Information given START

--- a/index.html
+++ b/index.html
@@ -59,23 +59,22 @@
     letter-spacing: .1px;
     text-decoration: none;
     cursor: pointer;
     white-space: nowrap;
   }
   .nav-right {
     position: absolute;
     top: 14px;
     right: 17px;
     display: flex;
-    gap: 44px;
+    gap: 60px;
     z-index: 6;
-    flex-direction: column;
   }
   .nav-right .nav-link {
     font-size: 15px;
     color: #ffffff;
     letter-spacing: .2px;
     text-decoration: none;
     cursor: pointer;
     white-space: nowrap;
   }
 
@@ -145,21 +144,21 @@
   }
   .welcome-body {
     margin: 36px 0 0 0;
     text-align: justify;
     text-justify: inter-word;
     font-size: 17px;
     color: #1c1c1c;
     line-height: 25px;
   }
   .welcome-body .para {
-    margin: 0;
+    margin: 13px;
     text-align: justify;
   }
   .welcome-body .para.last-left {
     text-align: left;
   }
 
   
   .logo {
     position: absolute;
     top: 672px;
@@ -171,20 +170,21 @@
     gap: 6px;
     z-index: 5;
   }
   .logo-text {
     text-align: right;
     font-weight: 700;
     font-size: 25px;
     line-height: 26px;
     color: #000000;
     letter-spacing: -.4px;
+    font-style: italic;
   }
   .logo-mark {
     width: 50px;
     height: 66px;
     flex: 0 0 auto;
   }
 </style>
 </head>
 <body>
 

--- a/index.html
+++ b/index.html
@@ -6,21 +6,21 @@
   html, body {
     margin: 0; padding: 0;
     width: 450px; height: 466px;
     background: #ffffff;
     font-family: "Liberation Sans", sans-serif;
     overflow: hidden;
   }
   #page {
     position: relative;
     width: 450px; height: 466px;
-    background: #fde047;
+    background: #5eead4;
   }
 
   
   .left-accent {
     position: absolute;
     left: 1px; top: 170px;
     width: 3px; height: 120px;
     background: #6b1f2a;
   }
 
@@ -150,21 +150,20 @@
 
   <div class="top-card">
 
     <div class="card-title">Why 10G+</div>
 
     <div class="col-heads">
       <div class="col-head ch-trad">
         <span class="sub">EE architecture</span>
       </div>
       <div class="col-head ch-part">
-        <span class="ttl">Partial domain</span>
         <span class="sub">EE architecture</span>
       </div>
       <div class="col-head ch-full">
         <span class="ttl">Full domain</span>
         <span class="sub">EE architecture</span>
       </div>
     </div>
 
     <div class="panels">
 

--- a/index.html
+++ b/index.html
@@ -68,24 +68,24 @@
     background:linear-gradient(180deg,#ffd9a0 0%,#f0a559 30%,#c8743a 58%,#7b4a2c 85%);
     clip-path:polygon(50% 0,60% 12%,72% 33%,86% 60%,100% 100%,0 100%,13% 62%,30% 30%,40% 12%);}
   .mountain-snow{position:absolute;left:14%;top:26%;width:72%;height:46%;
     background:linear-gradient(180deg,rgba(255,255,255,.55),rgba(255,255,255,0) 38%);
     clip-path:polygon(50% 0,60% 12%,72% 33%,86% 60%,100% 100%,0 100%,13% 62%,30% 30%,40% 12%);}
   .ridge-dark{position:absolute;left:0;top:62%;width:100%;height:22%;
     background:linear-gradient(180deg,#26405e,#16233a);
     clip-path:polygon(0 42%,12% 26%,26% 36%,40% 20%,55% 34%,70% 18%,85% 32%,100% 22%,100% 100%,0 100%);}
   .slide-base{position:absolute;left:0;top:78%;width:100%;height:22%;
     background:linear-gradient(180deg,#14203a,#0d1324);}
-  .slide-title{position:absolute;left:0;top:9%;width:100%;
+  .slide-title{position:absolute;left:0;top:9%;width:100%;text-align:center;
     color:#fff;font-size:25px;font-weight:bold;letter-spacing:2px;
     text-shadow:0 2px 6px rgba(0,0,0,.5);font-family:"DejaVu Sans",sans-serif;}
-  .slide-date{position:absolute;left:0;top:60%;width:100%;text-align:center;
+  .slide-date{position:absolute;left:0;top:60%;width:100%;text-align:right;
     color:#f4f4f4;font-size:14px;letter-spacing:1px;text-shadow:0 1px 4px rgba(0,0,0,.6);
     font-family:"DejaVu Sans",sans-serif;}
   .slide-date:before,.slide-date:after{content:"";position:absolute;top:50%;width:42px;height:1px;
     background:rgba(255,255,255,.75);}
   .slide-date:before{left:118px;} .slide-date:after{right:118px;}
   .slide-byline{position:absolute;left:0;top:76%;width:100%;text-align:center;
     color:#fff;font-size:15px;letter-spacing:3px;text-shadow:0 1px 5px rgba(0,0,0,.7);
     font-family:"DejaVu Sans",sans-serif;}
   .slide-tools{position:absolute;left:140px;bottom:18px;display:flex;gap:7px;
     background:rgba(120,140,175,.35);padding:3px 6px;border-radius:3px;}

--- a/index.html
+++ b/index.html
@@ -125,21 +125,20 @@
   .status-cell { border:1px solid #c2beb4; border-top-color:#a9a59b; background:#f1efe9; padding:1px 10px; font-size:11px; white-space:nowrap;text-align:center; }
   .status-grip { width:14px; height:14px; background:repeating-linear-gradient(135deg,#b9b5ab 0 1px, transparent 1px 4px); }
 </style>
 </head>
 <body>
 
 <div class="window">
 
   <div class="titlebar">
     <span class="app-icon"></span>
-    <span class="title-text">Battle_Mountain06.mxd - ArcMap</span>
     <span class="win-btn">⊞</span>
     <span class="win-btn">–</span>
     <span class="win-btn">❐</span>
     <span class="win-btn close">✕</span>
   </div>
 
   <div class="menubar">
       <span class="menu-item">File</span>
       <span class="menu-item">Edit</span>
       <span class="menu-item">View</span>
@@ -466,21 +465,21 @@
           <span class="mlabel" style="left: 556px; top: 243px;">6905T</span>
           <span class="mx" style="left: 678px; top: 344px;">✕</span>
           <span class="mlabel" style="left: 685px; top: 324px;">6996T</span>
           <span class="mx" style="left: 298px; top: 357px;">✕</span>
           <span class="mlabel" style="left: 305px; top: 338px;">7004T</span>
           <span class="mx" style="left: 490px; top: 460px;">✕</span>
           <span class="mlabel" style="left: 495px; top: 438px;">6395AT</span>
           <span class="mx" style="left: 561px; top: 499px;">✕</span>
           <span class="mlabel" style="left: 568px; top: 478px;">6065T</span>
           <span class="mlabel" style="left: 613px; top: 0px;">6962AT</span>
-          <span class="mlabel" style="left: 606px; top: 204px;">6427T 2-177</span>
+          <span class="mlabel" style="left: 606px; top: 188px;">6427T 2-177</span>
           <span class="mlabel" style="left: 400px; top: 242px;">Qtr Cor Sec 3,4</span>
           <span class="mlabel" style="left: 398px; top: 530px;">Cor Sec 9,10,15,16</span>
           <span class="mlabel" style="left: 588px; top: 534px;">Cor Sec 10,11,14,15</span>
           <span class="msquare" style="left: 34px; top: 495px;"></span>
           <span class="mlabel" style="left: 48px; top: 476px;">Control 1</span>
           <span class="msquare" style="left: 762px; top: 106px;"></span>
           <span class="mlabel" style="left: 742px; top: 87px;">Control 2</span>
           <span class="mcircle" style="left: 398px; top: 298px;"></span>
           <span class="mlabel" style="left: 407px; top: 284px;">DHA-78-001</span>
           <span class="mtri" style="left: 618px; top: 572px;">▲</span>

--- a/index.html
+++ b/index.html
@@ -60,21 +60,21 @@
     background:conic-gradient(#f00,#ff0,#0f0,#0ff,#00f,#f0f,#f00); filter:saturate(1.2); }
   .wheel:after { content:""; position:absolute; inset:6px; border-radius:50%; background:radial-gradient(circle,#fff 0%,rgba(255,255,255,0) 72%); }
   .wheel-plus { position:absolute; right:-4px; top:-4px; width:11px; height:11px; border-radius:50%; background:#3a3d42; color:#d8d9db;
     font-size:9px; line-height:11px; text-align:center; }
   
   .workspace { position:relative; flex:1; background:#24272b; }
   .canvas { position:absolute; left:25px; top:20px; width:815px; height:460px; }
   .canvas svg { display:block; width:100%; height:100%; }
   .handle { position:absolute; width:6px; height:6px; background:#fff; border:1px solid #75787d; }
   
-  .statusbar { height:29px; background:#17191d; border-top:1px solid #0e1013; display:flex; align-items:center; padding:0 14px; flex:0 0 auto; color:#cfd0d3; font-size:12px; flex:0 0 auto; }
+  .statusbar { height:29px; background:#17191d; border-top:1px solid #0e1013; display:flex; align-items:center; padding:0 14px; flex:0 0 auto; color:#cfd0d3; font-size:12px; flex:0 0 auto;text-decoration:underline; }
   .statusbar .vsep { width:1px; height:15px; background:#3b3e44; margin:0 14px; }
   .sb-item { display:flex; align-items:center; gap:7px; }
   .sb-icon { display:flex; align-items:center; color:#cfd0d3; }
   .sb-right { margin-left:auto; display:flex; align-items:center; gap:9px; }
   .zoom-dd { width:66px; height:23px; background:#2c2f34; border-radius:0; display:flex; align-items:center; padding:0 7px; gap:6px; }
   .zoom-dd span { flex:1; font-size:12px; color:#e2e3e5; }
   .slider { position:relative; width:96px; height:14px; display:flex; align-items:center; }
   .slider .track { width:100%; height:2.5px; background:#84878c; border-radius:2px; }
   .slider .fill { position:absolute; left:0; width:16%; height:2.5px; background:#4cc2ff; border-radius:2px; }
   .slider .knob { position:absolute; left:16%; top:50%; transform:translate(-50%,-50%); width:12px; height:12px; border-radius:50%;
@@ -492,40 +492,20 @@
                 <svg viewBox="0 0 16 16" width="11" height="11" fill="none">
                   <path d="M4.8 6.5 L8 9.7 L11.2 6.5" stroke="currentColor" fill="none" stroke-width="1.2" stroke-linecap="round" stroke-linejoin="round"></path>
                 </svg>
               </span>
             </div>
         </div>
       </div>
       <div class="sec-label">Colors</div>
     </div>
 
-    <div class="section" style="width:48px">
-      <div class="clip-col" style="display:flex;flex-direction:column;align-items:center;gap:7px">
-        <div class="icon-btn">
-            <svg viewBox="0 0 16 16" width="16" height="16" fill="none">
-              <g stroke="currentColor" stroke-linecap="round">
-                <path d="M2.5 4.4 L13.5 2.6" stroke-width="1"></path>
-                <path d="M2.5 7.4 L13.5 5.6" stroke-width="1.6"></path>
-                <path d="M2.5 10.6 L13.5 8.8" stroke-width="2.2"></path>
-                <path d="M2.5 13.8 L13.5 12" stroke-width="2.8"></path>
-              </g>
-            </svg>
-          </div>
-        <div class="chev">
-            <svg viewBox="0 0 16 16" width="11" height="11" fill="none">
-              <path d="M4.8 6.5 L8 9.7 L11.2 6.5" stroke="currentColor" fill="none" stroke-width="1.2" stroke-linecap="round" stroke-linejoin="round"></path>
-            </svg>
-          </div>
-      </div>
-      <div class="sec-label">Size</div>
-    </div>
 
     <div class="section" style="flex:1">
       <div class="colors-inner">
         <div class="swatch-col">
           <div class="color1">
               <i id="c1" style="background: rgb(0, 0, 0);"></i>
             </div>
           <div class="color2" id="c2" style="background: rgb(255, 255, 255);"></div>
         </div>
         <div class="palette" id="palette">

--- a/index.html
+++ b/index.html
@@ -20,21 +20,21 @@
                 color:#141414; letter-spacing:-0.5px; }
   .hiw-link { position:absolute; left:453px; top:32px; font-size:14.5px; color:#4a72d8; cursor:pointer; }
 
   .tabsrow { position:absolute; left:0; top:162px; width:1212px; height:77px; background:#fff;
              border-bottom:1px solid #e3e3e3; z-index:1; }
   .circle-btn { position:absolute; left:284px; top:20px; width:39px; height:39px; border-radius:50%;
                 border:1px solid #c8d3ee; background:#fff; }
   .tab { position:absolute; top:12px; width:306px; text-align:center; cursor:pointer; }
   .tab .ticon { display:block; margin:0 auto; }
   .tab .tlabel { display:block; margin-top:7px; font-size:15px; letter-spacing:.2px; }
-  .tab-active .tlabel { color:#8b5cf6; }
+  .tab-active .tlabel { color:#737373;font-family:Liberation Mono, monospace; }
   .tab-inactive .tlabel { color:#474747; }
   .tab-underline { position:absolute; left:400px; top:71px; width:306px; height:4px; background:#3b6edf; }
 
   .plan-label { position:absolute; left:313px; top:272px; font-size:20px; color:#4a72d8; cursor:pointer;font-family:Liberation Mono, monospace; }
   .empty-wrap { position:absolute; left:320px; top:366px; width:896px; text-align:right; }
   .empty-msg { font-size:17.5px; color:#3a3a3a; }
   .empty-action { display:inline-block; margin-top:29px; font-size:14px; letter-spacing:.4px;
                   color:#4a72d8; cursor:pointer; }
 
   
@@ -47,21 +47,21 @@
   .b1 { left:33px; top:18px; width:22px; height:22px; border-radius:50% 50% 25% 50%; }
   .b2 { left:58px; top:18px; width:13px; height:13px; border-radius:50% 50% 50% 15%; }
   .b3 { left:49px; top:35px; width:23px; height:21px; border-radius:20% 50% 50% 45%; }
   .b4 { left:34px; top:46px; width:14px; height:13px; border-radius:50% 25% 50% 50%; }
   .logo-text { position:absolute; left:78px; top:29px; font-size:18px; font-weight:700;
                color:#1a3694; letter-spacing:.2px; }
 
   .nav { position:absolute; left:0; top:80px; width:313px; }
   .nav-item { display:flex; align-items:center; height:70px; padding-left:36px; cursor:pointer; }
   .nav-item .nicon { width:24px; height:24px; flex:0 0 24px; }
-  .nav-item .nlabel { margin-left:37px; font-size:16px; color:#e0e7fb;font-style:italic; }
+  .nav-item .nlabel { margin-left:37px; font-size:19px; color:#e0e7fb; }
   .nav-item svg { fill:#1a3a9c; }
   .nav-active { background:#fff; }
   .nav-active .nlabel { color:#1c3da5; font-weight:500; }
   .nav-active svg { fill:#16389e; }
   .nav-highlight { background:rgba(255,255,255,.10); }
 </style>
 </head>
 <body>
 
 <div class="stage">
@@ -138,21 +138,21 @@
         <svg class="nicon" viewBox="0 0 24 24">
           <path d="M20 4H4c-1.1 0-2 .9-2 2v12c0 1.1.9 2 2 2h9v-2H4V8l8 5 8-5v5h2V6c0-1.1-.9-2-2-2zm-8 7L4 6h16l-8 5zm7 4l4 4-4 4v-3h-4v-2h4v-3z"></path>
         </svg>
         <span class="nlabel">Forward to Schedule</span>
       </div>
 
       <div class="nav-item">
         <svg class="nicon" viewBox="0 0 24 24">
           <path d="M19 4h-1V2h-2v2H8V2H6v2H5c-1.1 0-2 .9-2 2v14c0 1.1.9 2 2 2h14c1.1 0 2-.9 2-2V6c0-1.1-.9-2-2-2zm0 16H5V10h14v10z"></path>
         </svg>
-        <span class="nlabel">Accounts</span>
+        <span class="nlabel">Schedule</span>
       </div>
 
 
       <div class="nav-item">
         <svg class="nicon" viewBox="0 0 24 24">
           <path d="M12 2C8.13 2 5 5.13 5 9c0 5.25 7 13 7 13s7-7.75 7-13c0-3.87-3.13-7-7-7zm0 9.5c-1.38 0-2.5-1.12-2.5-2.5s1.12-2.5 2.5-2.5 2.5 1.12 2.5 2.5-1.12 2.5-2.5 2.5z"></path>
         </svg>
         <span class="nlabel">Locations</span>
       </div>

Information given END

Exercise instructions – Starting at the first line of the records above, please copy each line exactly until you reach the line containing "margin: 36px 0 0 0;". Include that line and stop there.

Problem solution –
--- a/index.html
+++ b/index.html
@@ -59,23 +59,22 @@
     letter-spacing: .1px;
     text-decoration: none;
     cursor: pointer;
     white-space: nowrap;
   }
   .nav-right {
     position: absolute;
     top: 14px;
     right: 17px;
     display: flex;
-    gap: 44px;
+    gap: 60px;
     z-index: 6;
-    flex-direction: column;
   }
   .nav-right .nav-link {
     font-size: 15px;
     color: #ffffff;
     letter-spacing: .2px;
     text-decoration: none;
     cursor: pointer;
     white-space: nowrap;
   }
 
@@ -145,21 +144,21 @@
   }
   .welcome-body {
     margin: 36px 0 0 0;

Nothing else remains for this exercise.